Una vez en el río, el piloto dio marcha contraria a las palas y encaró el barco a favor de la corriente. El gran vapor vibró un poco y se dirigió al canal principal con docilidad, con un chunkachunka chunkachunka de las palas al batir las aguas, con una velocidad cada vez en aumento, sumando a la suya propia la de la corriente, y refulgiendo rápido como el sueño de cualquier marinero del río, rápido como el pecado, rápido como el propio Eclipse . Sobre sus cabezas, las chimeneas mostraban dos grandes columnas de humo negro, y nubes de pequeñas chispas se alzaban al aire y se desvanecían tras el barco, cayendo al río y muriendo como infinitas polillas rojas y anaranjadas. A los ojos de Marsh, el humo, el vapor y las chispas que dejaban atrás eran una visión mejor y más grandiosa que todos los fuegos artificiales que había visto en Lousville el Cuatro de Julio. El piloto alzó el brazo e hizo sonar la sirena a vapor. El largo y estridente aullido de ésta los dejó sordos por un momento; era una sirena maravillosa, con un tono extremadamente agudo que podía escucharse a kilómetros de distancia.

Hasta que las luces de Louisville y New Albany no desaparecieron tras ellos y el Sueño del Fevre avanzó entre las orillas tan negras y vacías como lo habían estado un siglo antes, no advirtió Marsh que Joshua York había acudido a la cabina del piloto y se encontraba a su lado.

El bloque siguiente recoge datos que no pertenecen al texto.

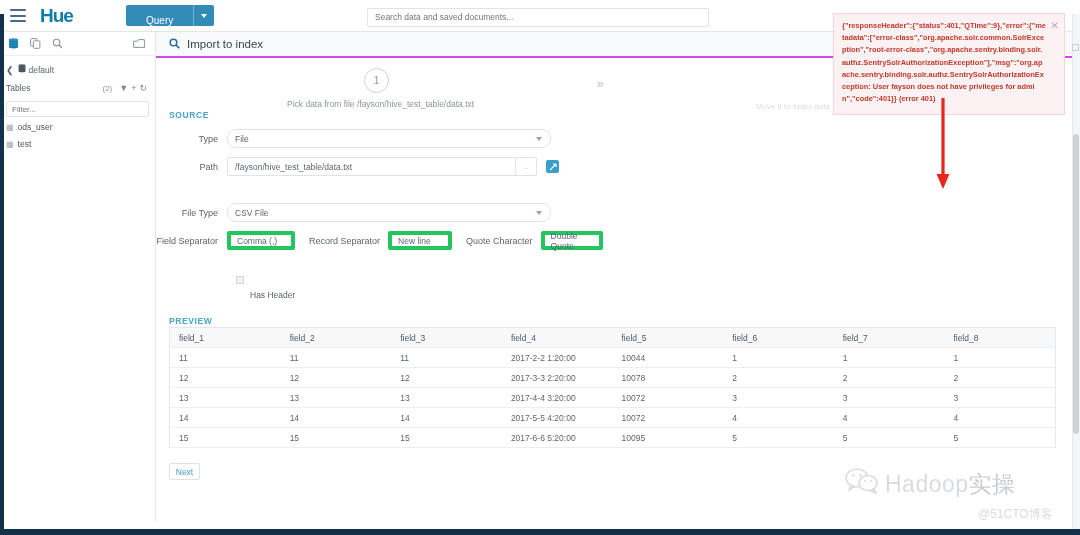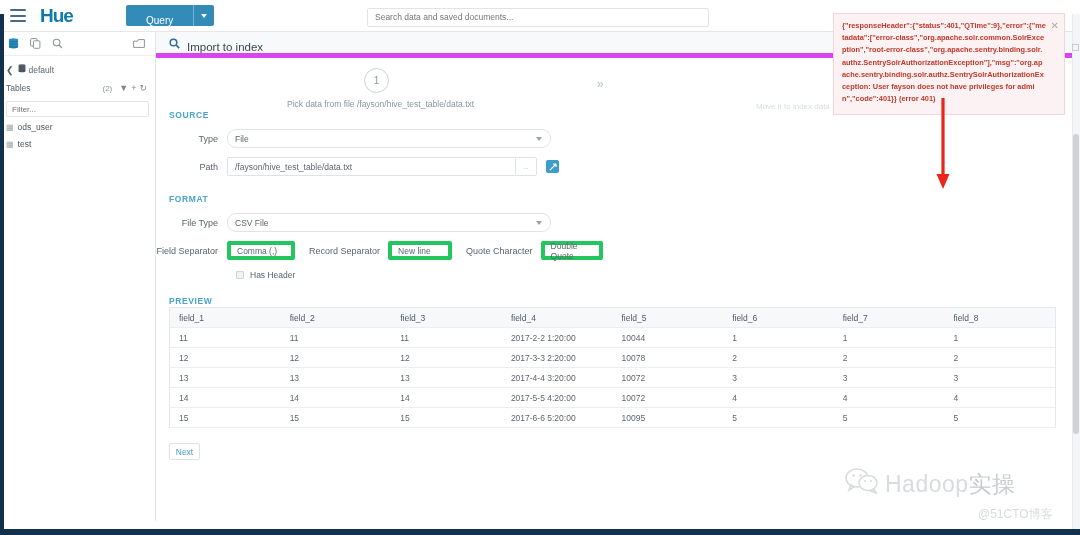"Import to index" .content-head { align-items: flex-end -> center; border-bottom: 5px solid #d946ef -> 2px solid #d946ef }
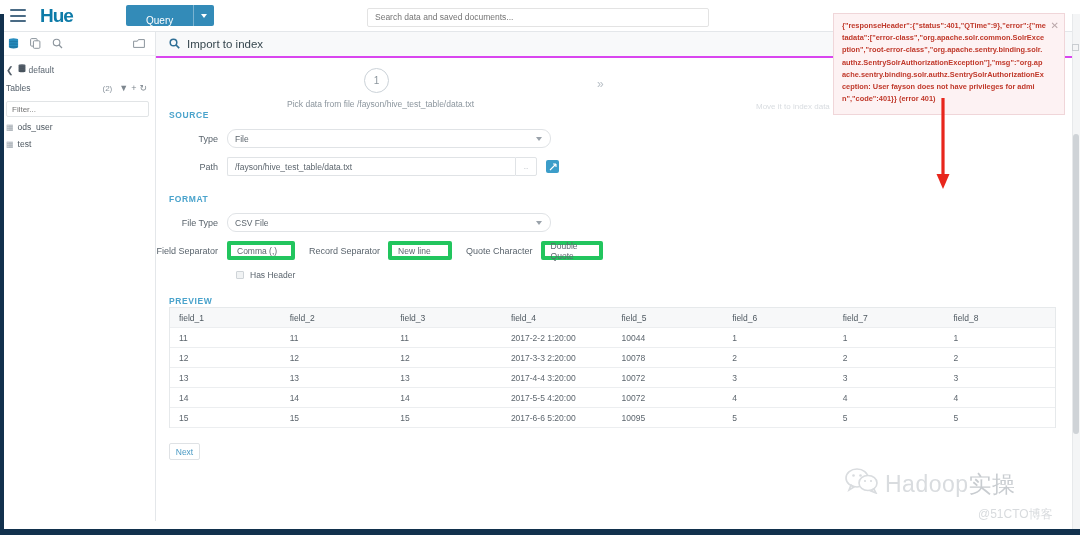"FORMAT" div.sect-label { html: <div>FORMAT</div> -> none }
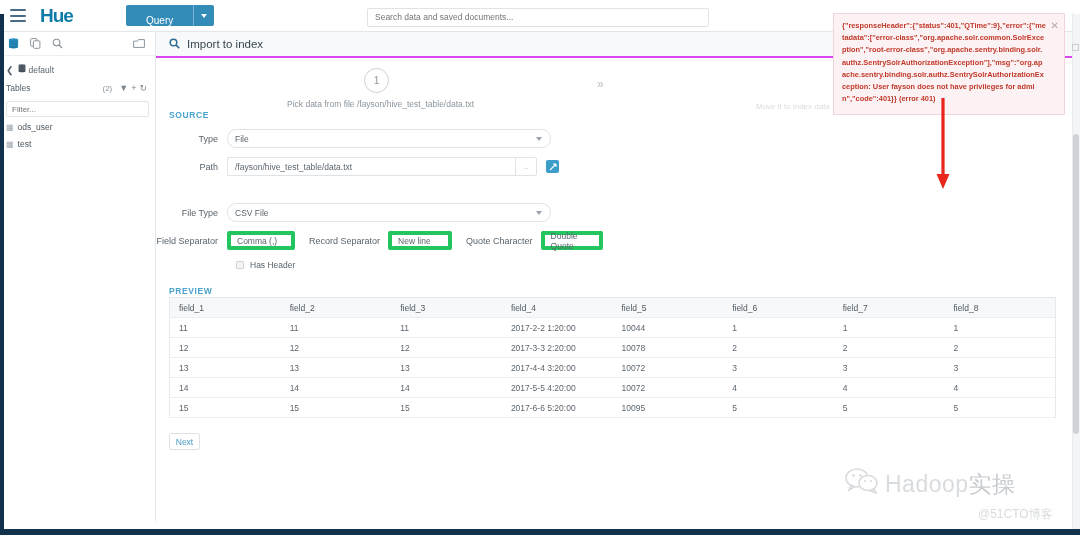"Has Header" .chk-row .lbl { margin-top: none -> 30px }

Iba elegantemente vestido, con pantalones y frac de un blanco impoluto, chaleco azul marino, camisa blanca llena de puntillas y adornos, y corbata de seda azul. La cadena del reloj que le colgaba del chaleco era de plata y, en una de sus pálidas manos, York llevaba un gran anillo de plata con una reluciente piedra azul. Blanco, azul y plata, tales eran los colores del barco, y York parecía parte del mismo. La cabina del piloto lucía unas vistosas cortinas azul y plata, y el sofá de la parte trasera era azul, igual que el hule encerado de las paredes.

—Vaya, me gusta su vestimenta, Joshua —le dijo Marsh. York le devolvió una sonrisa.